Supplied data: Begin

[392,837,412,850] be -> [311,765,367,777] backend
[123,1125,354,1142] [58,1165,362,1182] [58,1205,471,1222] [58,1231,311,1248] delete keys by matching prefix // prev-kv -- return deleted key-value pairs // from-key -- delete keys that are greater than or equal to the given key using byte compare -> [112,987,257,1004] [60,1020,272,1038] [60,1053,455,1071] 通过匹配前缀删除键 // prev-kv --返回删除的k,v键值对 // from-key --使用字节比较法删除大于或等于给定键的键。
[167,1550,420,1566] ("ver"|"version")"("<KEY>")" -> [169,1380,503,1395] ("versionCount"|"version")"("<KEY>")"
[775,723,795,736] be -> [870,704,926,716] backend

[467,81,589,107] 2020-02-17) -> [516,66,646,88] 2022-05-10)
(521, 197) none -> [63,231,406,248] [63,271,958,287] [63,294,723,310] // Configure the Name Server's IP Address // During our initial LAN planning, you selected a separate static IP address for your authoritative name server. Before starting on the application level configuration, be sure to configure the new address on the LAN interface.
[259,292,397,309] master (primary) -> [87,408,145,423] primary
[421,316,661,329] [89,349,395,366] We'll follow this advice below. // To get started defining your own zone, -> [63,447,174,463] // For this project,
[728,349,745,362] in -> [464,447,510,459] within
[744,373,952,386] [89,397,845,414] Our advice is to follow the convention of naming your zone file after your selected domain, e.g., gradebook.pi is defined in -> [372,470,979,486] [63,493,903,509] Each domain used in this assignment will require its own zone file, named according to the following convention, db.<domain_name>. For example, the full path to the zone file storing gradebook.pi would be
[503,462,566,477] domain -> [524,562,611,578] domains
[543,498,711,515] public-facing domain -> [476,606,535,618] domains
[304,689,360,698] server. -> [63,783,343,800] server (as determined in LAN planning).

Supplied data: End

# Work instructions
Starting at the line that contains "[775,723,795,736] be ->", reproduce each line through the end of the records exactly, both ends included.

# Answer space
[775,723,795,736] be -> [870,704,926,716] backend

[467,81,589,107] 2020-02-17) -> [516,66,646,88] 2022-05-10)
(521, 197) none -> [63,231,406,248] [63,271,958,287] [63,294,723,310] // Configure the Name Server's IP Address // During our initial LAN planning, you selected a separate static IP address for your authoritative name server. Before starting on the application level configuration, be sure to configure the new address on the LAN interface.
[259,292,397,309] master (primary) -> [87,408,145,423] primary
[421,316,661,329] [89,349,395,366] We'll follow this advice below. // To get started defining your own zone, -> [63,447,174,463] // For this project,
[728,349,745,362] in -> [464,447,510,459] within
[744,373,952,386] [89,397,845,414] Our advice is to follow the convention of naming your zone file after your selected domain, e.g., gradebook.pi is defined in -> [372,470,979,486] [63,493,903,509] Each domain used in this assignment will require its own zone file, named according to the following convention, db.<domain_name>. For example, the full path to the zone file storing gradebook.pi would be
[503,462,566,477] domain -> [524,562,611,578] domains
[543,498,711,515] public-facing domain -> [476,606,535,618] domains
[304,689,360,698] server. -> [63,783,343,800] server (as determined in LAN planning).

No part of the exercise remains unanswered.